-------- Records for the exercise

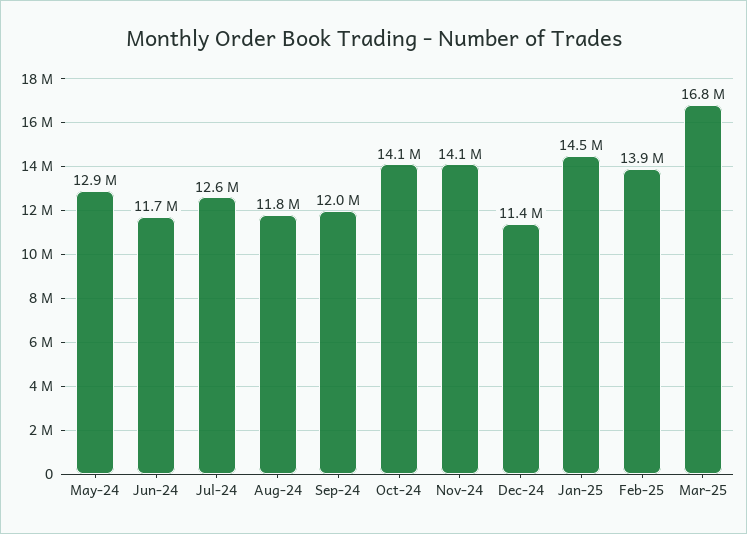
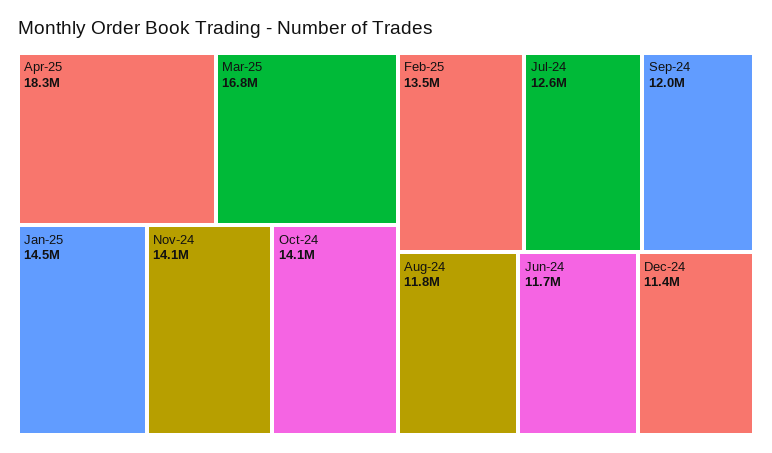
May-24: 12900000 -> none
Feb-25: 13900000 -> 13500000
Apr-25: none -> 18300000

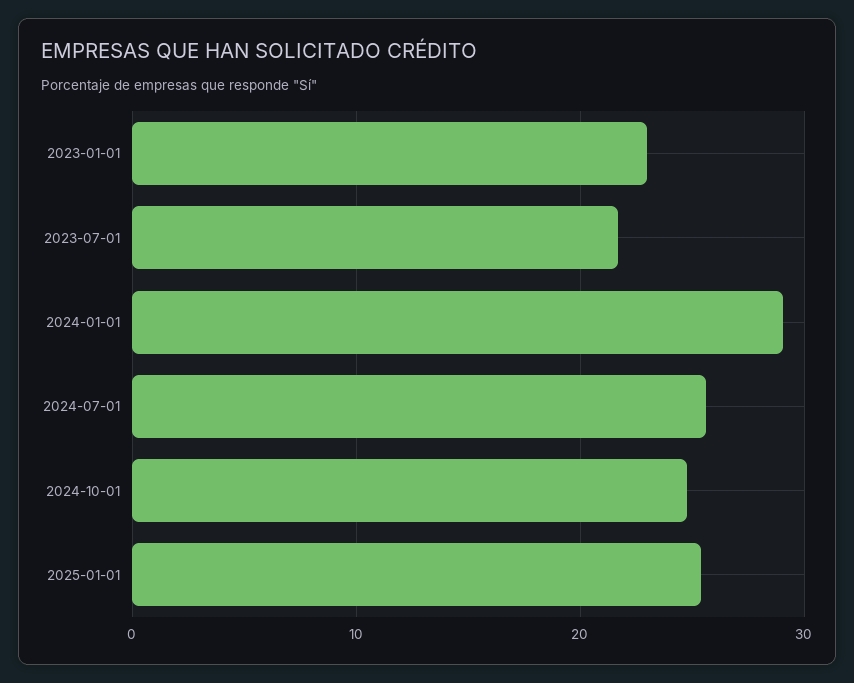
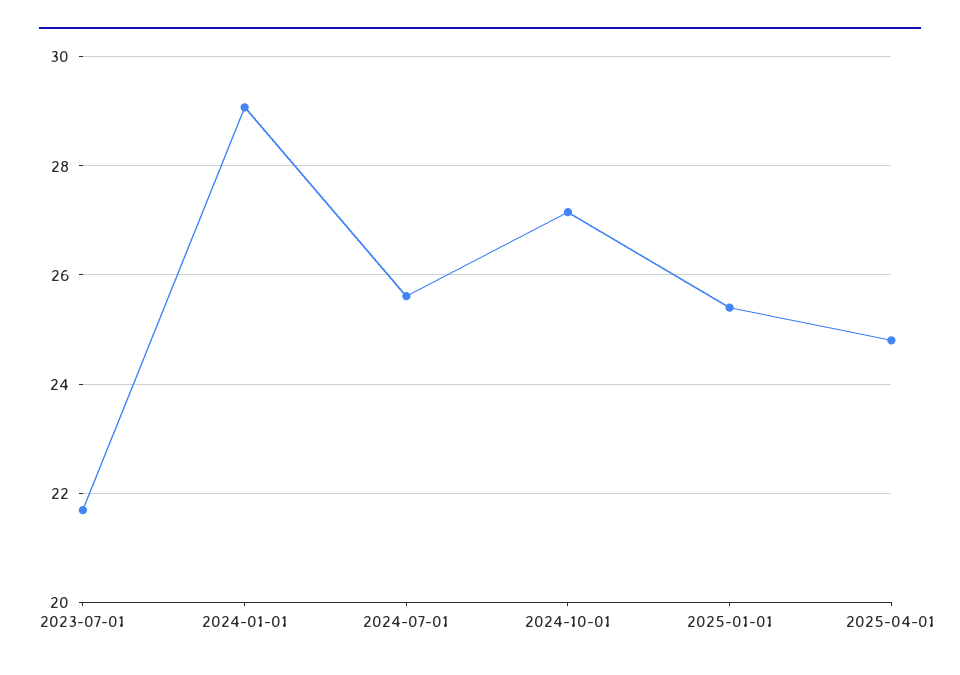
2023-01-01: 23 -> none
2024-10-01: 25 -> 27.2
2025-04-01: none -> 24.8

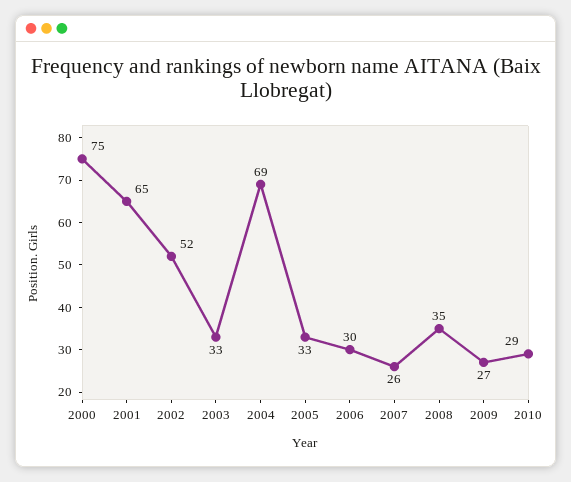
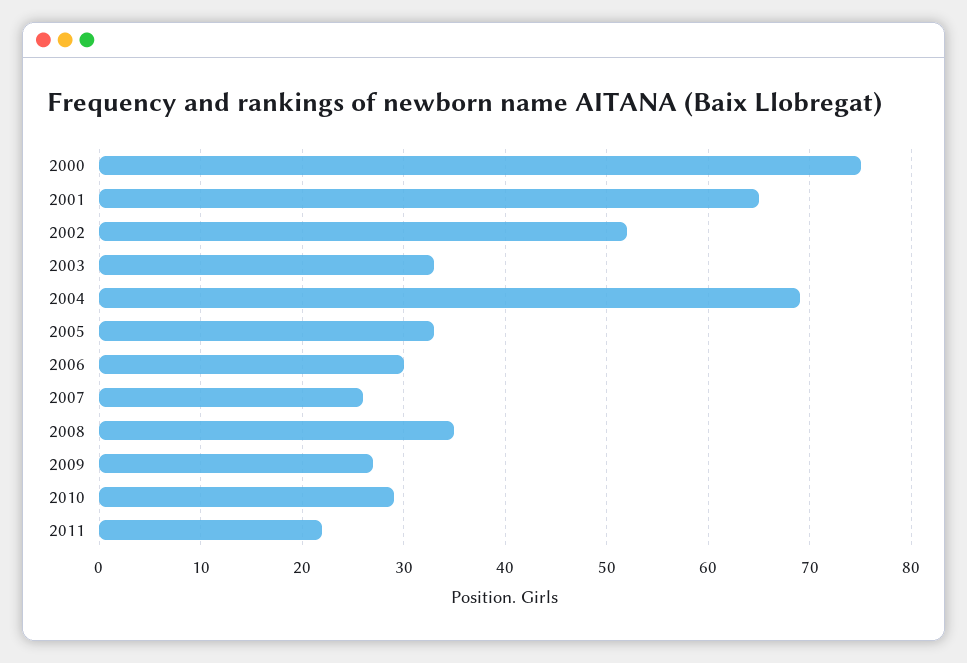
2011: none -> 22

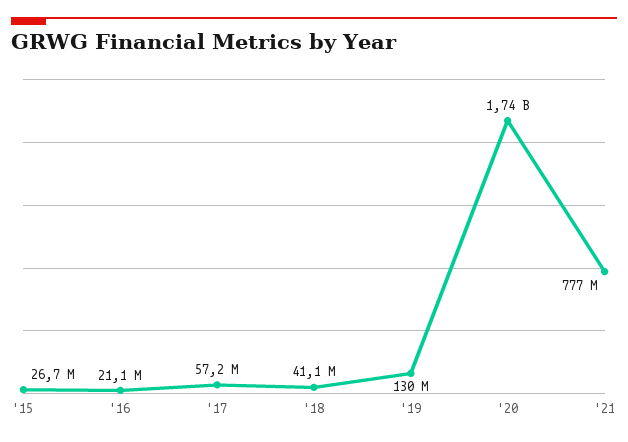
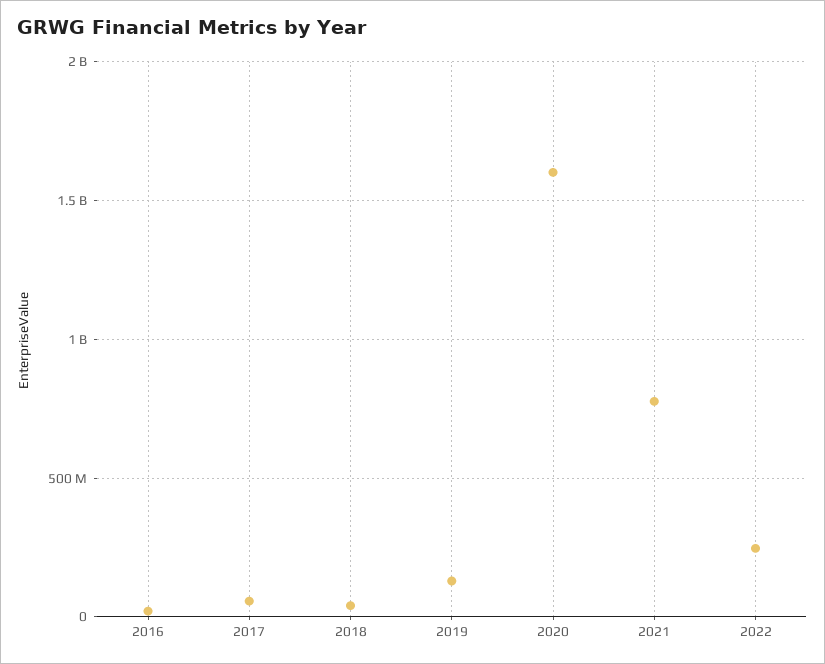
'15: 26700000 -> none
'20: 1740000000 -> 1600000000
2022: none -> 250000000

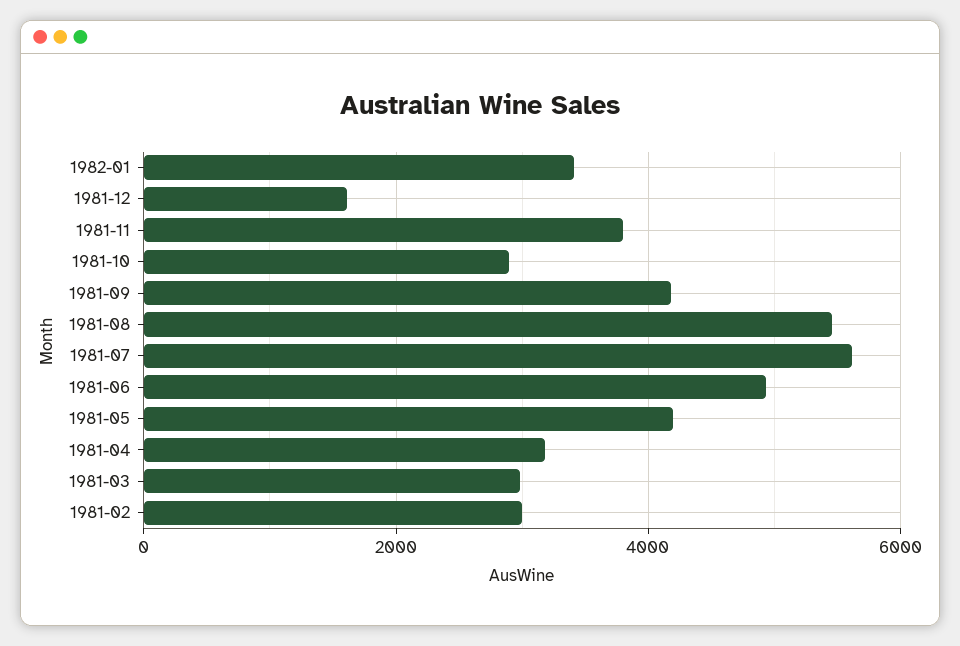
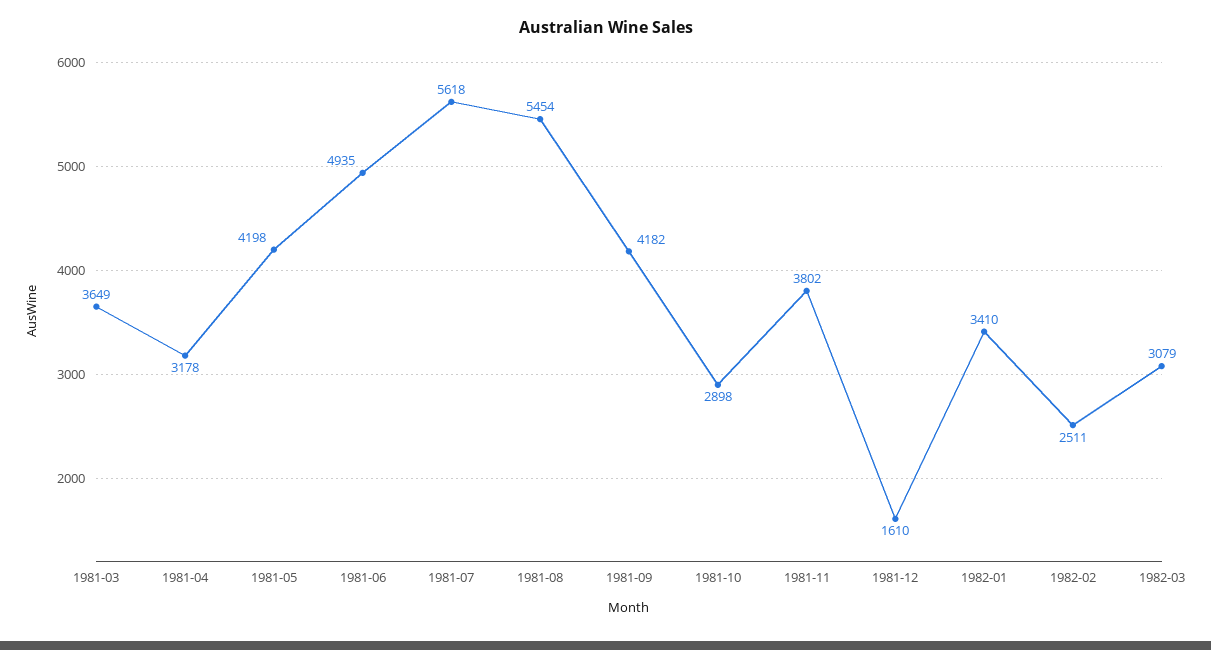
1981-03: 3000 -> 3649
1981-02: 3000 -> none
1982-02: none -> 2511
1982-03: none -> 3079

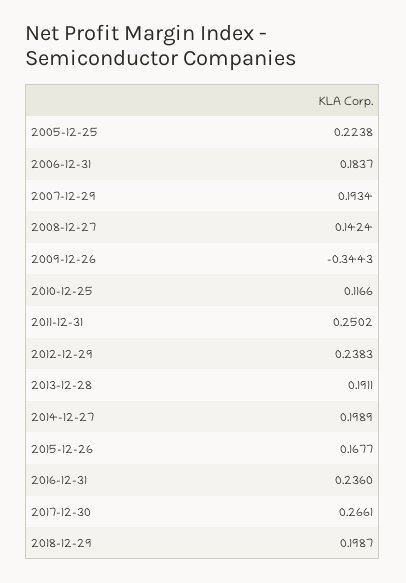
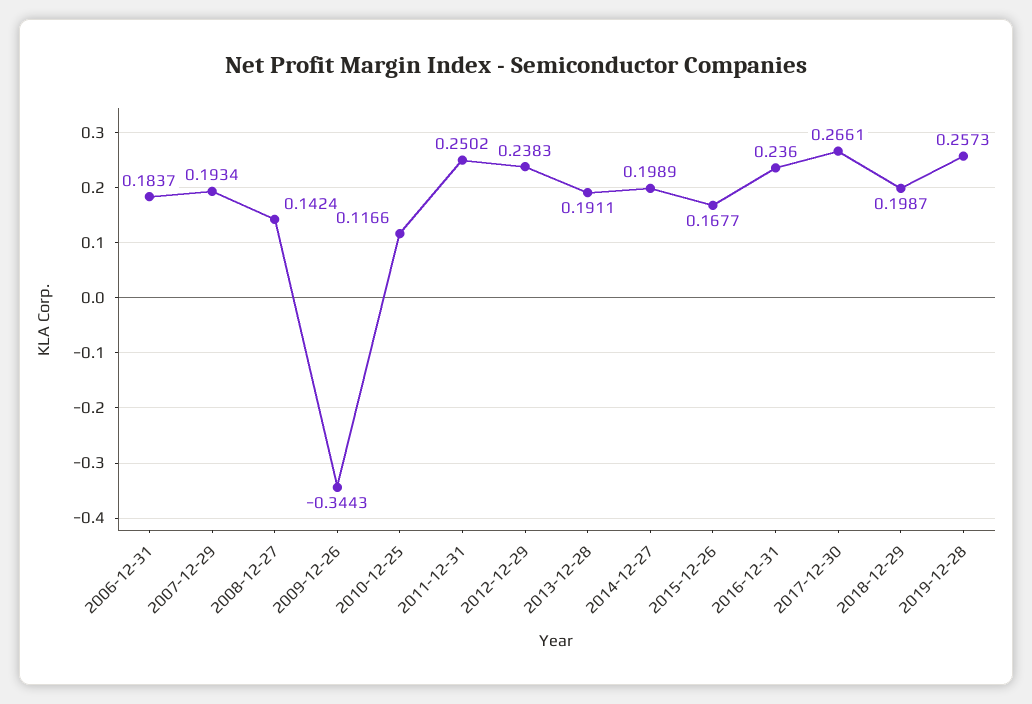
2005-12-25: 0.2238 -> none
2019-12-28: none -> 0.2573

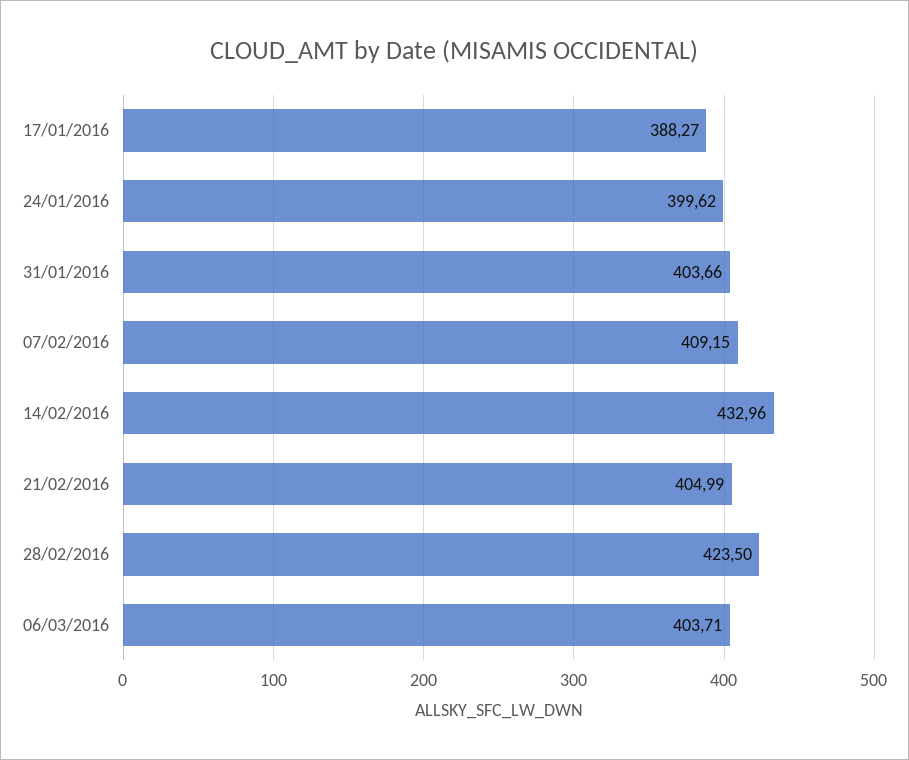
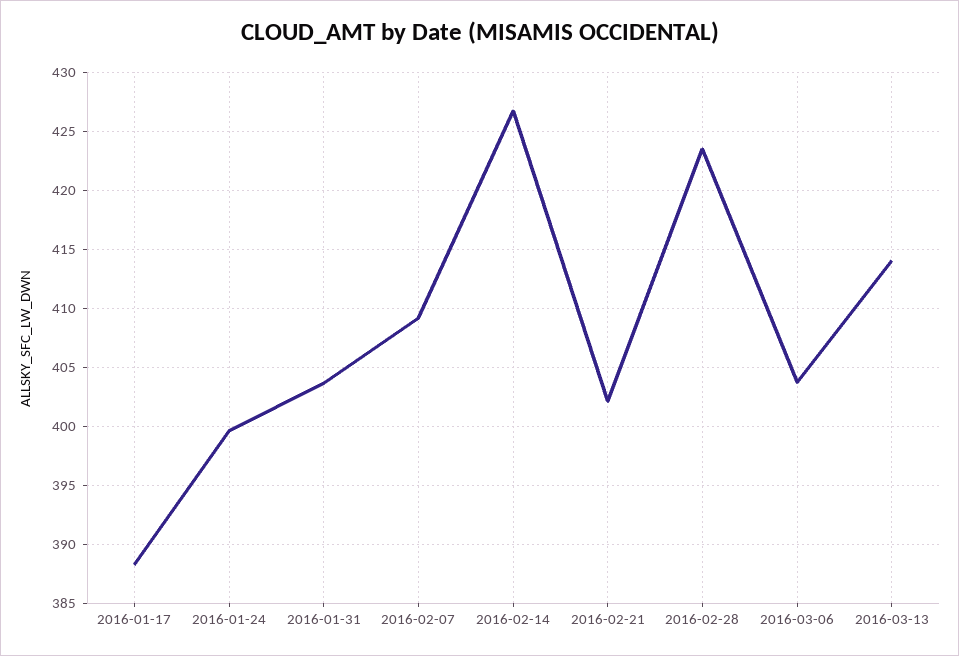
14/02/2016: 432.96 -> 427
21/02/2016: 404.99 -> 402
2016-03-13: none -> 414

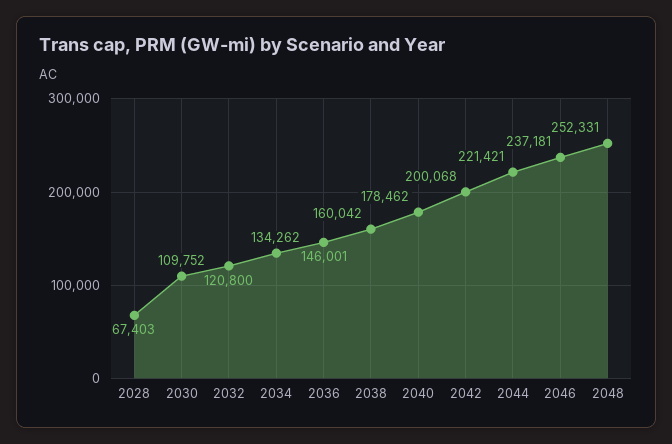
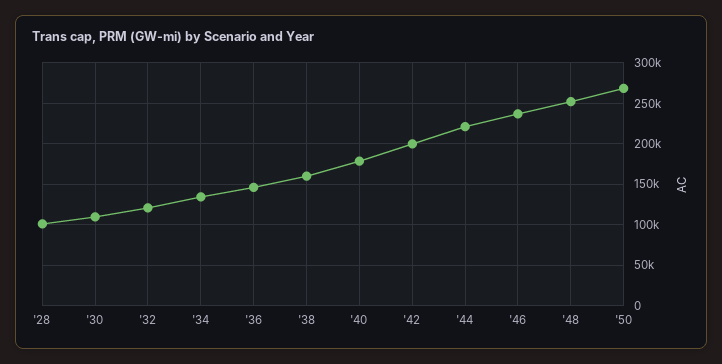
2028: 67403 -> 100000
'50: none -> 270000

----------------

* _Your assignment_
Return exactly, and only, the lines that run from the line containing "1982-02: none -> 2511" to the last line of the entries above, both ends included, with pictures left out.

* _Final answer_
1982-02: none -> 2511
1982-03: none -> 3079

2005-12-25: 0.2238 -> none
2019-12-28: none -> 0.2573

14/02/2016: 432.96 -> 427
21/02/2016: 404.99 -> 402
2016-03-13: none -> 414

2028: 67403 -> 100000
'50: none -> 270000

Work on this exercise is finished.